庭を臨む廊下には椅子が用意されていて、座って紅葉を愛でることができます


 正伝永源院はずっと非公開でしたが2013年春、陶芸家でもある細川護煕元首相が描いた24面の襖絵が奉納されたのを機に、春のキリシマツツジと秋の紅葉に限って公開するようになったそうです。

細川護煕元首相の描いた襖絵


 池を中心にした回遊式の庭園の紅葉は見頃を迎え、約10本のイロハカエデなどが赤く色づき、日の光を浴びて輝いていました。
 真神啓仁(けいにん)副住職によると、9、10月の台風でエノキの枝は折れ、モミジの葉もかなり落ちてしまったそうです。「例年は11月下旬に見頃を迎えますが、今年は紅葉が早いですね」

庭は池を中心に回遊できる「池泉回遊式庭園」で、池の周りにモミジが植えられています 


 正伝永源院は、鎌倉年間に建立された「正伝院」と南北朝時代の14世紀半ばに創建された「永源庵」の2つの寺が、明治の廃仏毀釈政策を機に統合されてできたそうです。
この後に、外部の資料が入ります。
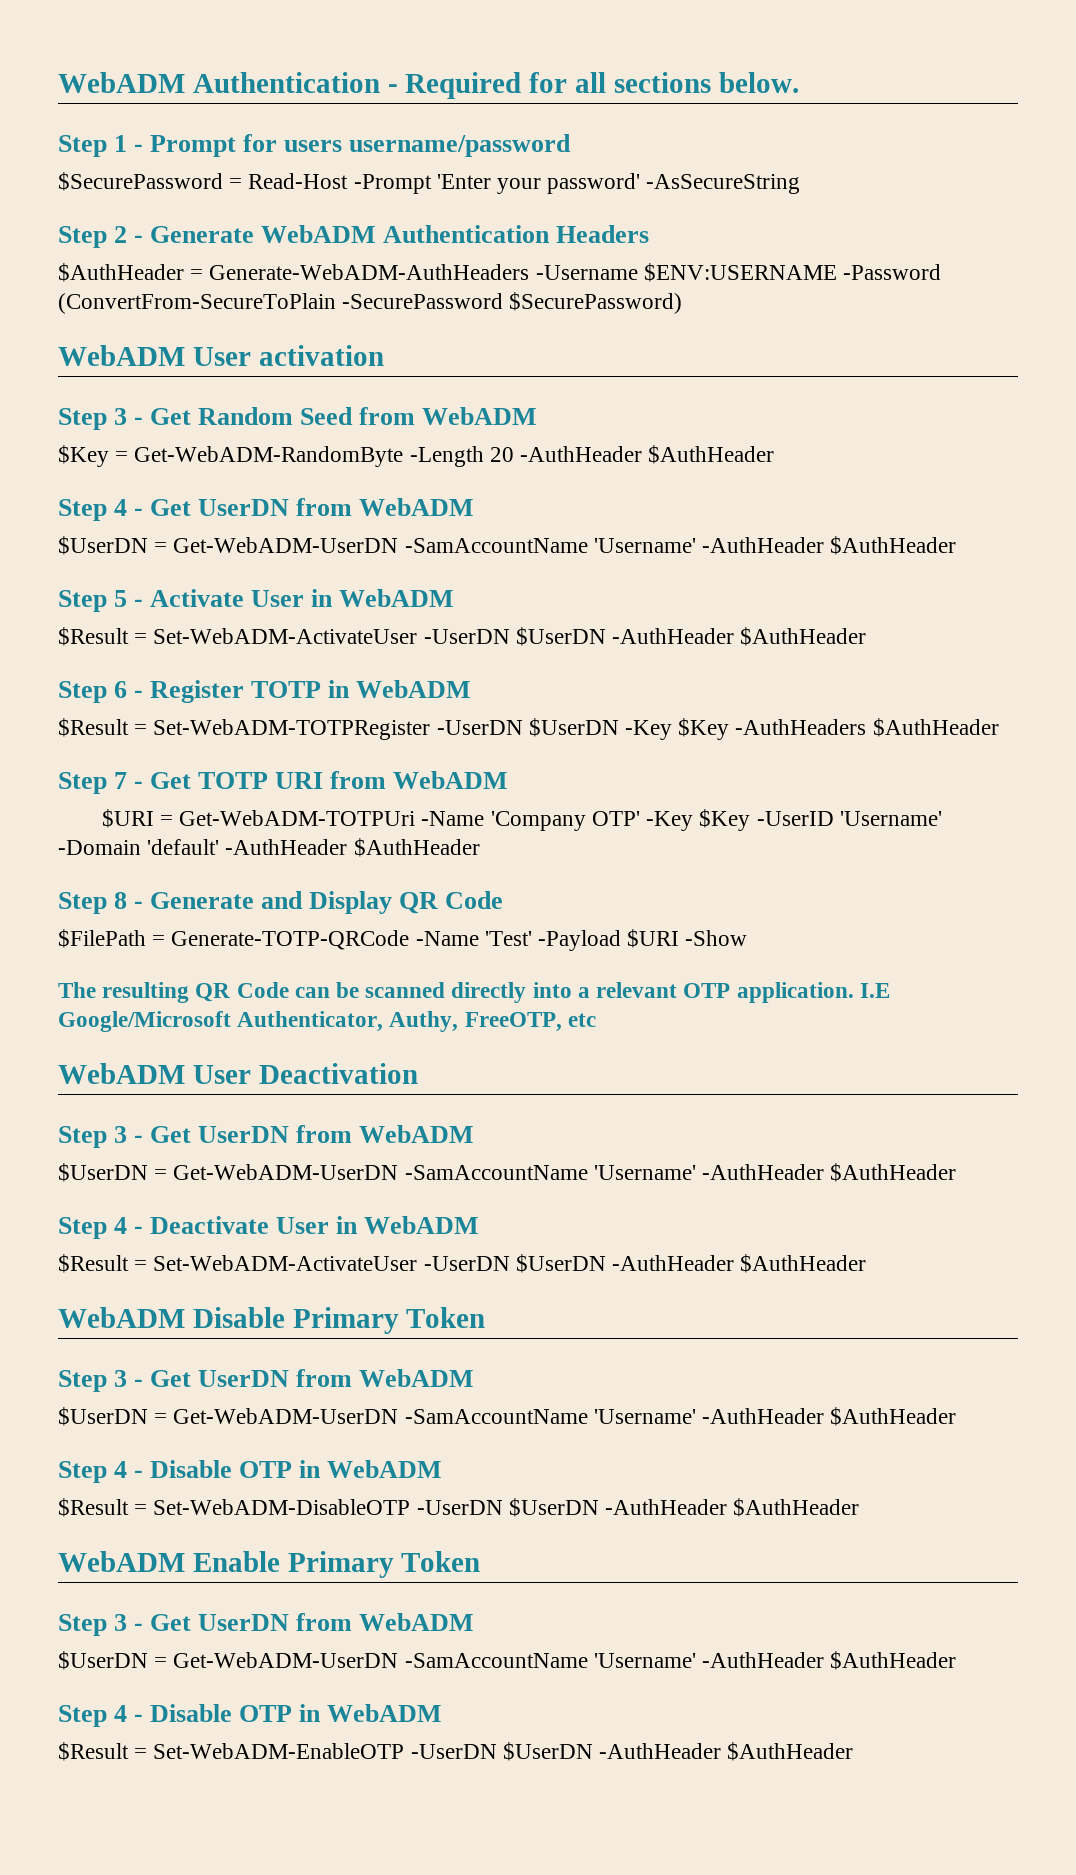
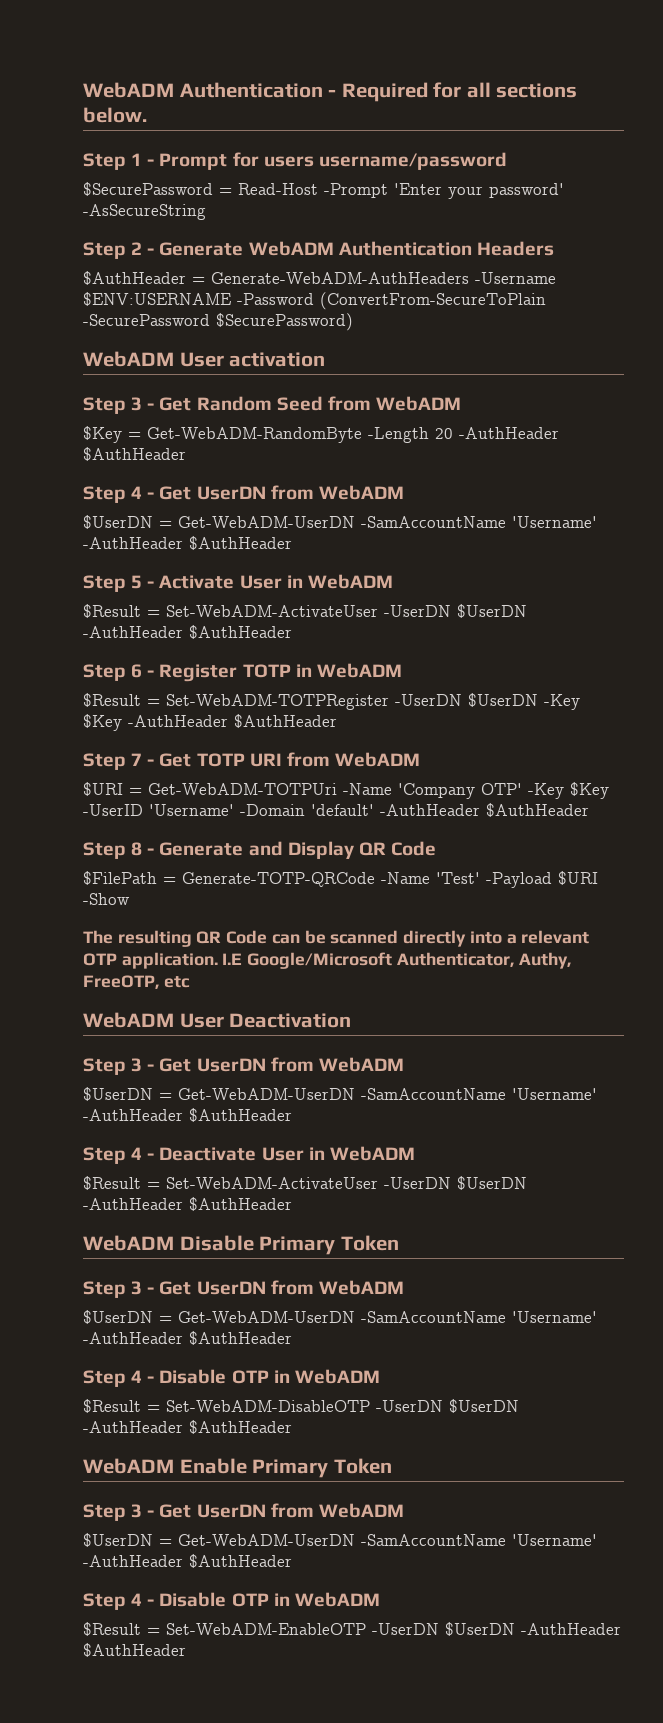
[735,719,867,735] -AuthHeaders -> [128,715,228,727] -AuthHeader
 細川家のぼだい寺でもあった永源庵は当時、住職がいなかったため廃寺となりましたが、建仁寺の真北にあったことから本堂などの建物の取り壊しは免れました。
 一方、「正伝院」は、戦国時代に荒廃しましたが、織田信長の実弟で大名茶人としても名高い織田有楽斎(うらくさい)が再興し、そのときに隠居所として建てたお茶室、国宝「如庵」が有名です。本物は現在、愛知県犬山市の有楽苑にありますが、忠実に再現した複製が庭園にあり見学することがでます。
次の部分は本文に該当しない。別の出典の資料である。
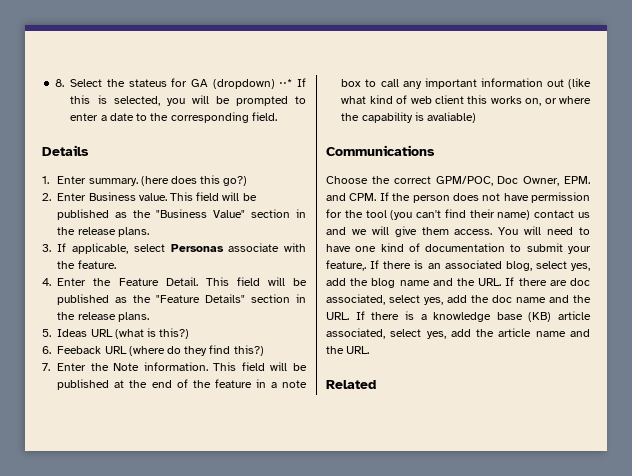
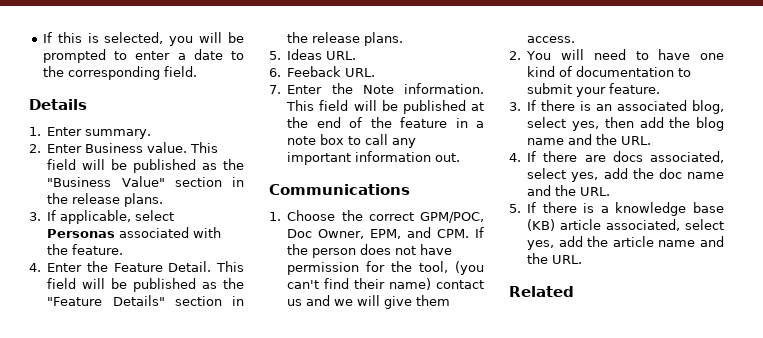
[55,78,293,89] 8. Select the stateus for GA (dropdown) ⋅⋅* -> (42, 37) none
[140,175,248,186] (here does this go?) -> (152, 134) none
[228,243,280,252] associate -> [119,227,190,238] associated
[90,328,190,339] [42,345,264,356] URL (what is this?) // 6. Feeback URL (where do they find this?) -> [326,51,357,60] [269,66,376,77] URL. // 6. Feeback URL.
[546,78,591,89] [341,95,591,106] [341,112,477,123] out (like what kind of web client this works on, or where the capability is avaliable) -> [435,153,461,162] out.
(435, 150) none -> [269,212,281,221] 1.
[564,176,590,184] EPM. -> [370,229,402,239] EPM,
[365,210,387,218] tool -> [419,261,449,273] tool,
(493, 232) none -> [509,51,521,60] // 2.
[326,260,366,271] feature,. -> [609,83,661,94] [509,102,521,111] feature. // 3.
(590, 267) none -> [604,117,634,128] then
(502, 282) none -> [509,153,521,162] // 4.
[570,278,590,286] doc -> [612,151,643,162] docs
(349, 316) none -> [509,204,521,213] // 5.

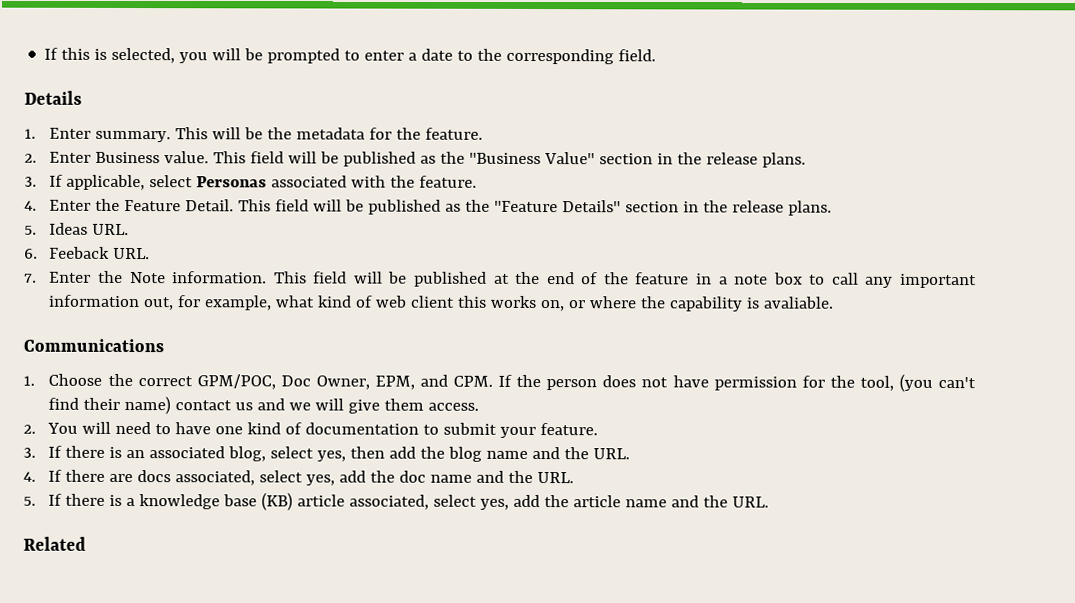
(152, 134) none -> [175,127,484,140] This will be the metadata for the feature.
[435,153,461,162] out. -> [143,295,835,312] out, for example, what kind of web client this works on, or where the capability is avaliable.

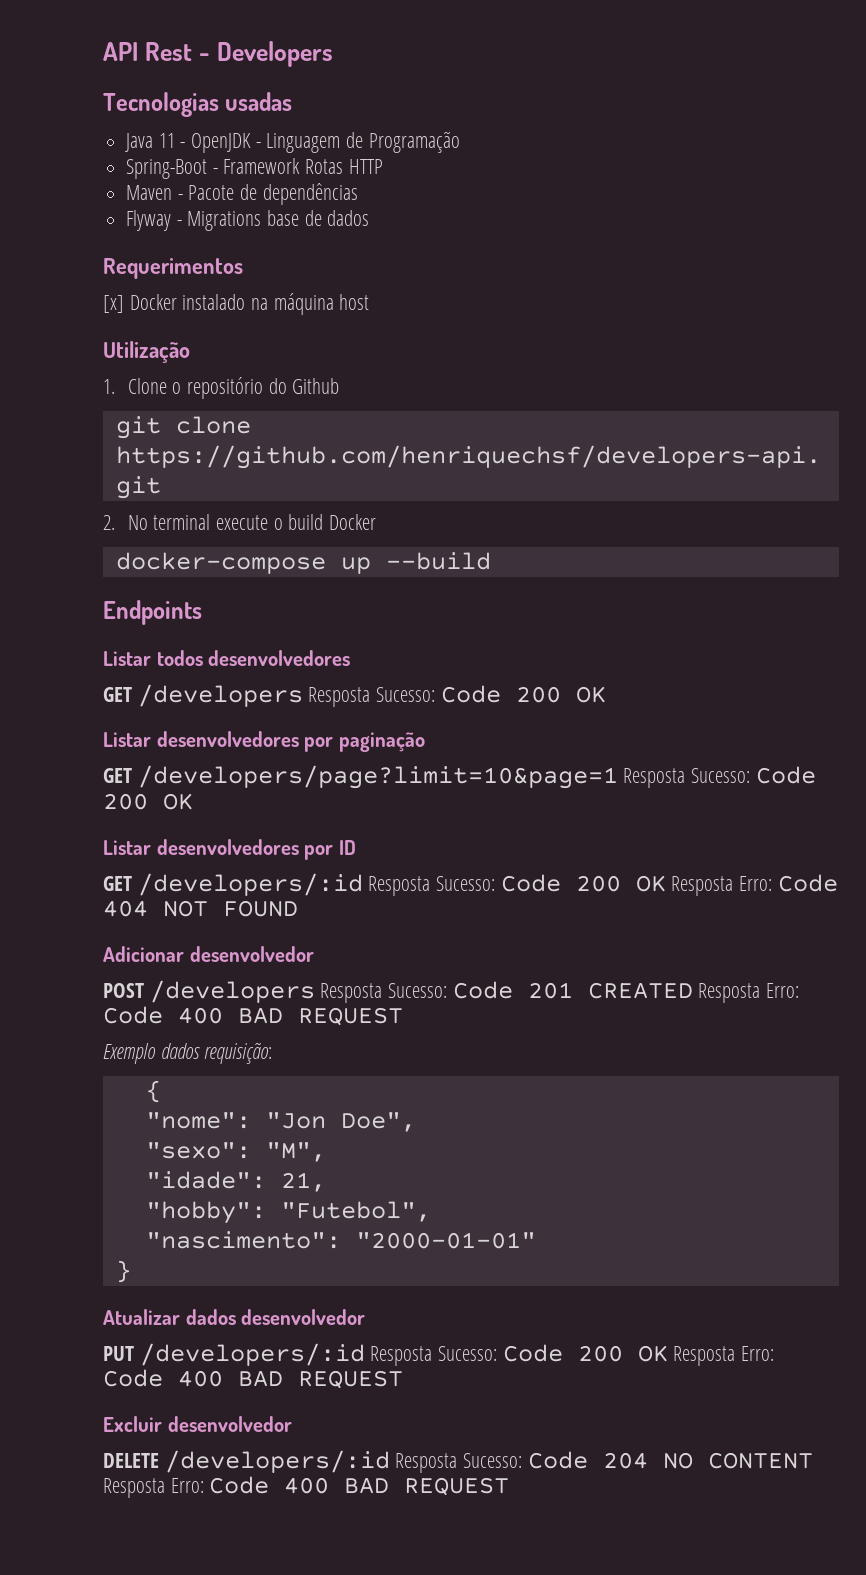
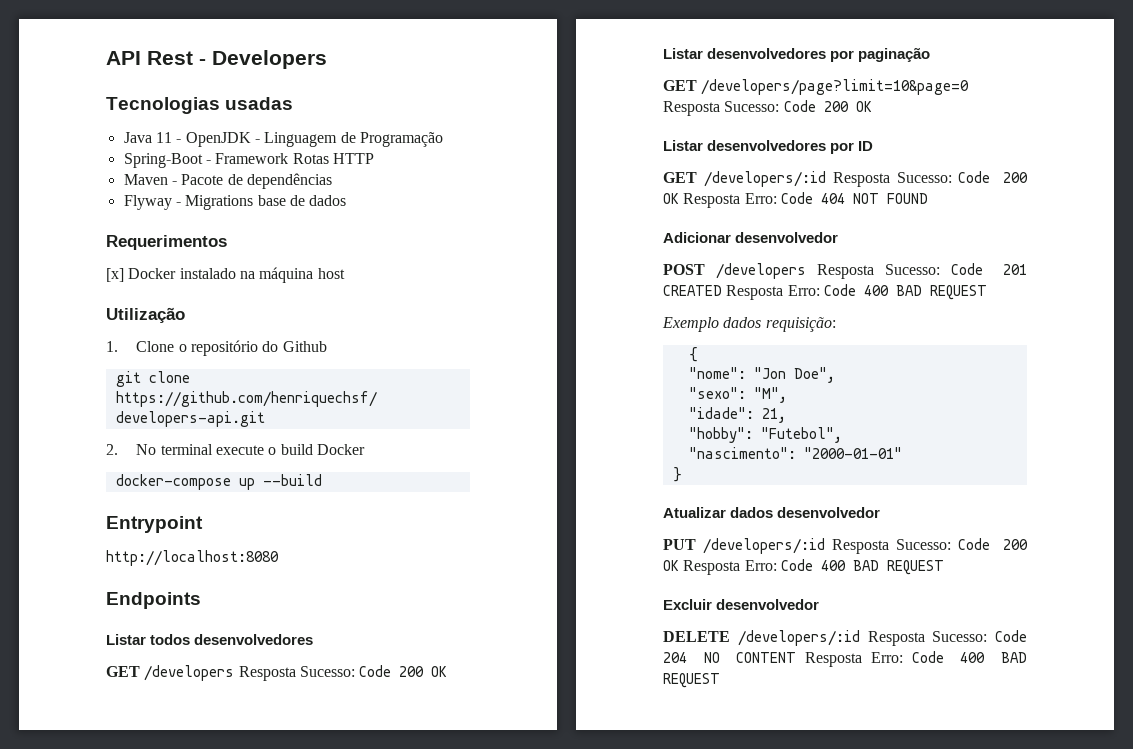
(491, 561) none -> [106,516,203,533] [106,550,279,566] // Entrypoint // http://localhost:8080
[137,765,618,789] /developers/page?limit=10&page=1 -> [701,79,970,95] /developers/page?limit=10&page=0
織田有楽斎ゆかりの「如庵」を忠実に再現した茶室があります


織田有楽斎の墓もあります


 明治期に永源庵のあった場所に正伝院が移ってきて、寺名も「正伝院」と変えられましたが、細川家が「永源」の名が残すことを希望して、「正伝永源院」となったそうです。
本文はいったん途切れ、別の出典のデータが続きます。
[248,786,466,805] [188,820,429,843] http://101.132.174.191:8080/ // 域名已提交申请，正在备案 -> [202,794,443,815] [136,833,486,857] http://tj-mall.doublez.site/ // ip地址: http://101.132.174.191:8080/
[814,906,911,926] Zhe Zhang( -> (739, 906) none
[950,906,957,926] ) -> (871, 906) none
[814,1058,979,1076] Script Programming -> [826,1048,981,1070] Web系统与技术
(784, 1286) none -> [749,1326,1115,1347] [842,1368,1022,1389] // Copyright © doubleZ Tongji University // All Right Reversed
祇園の花見小路から西に入ったところにあるこちらの寺は、通りの喧噪とはうってかわって静寂が流れます


 多くの観光客でごったがえす祇園の花見小路から西に入った場所にありますが、ここは静寂に包まれています。庭を見渡せる長い廊下に座って日ごろのストレスを癒やし、自分を見つめ直してみてはいかがでしょうか。至福の時間が待っています。

◆正伝永源院は、京都市東山区花見小路四条下ル。秋の庭園特別公開は、12月5日(火)まで、午前10時~午後5時(午後4時30分に受付終了)。大人500円、中高生300円、小学生以下無料。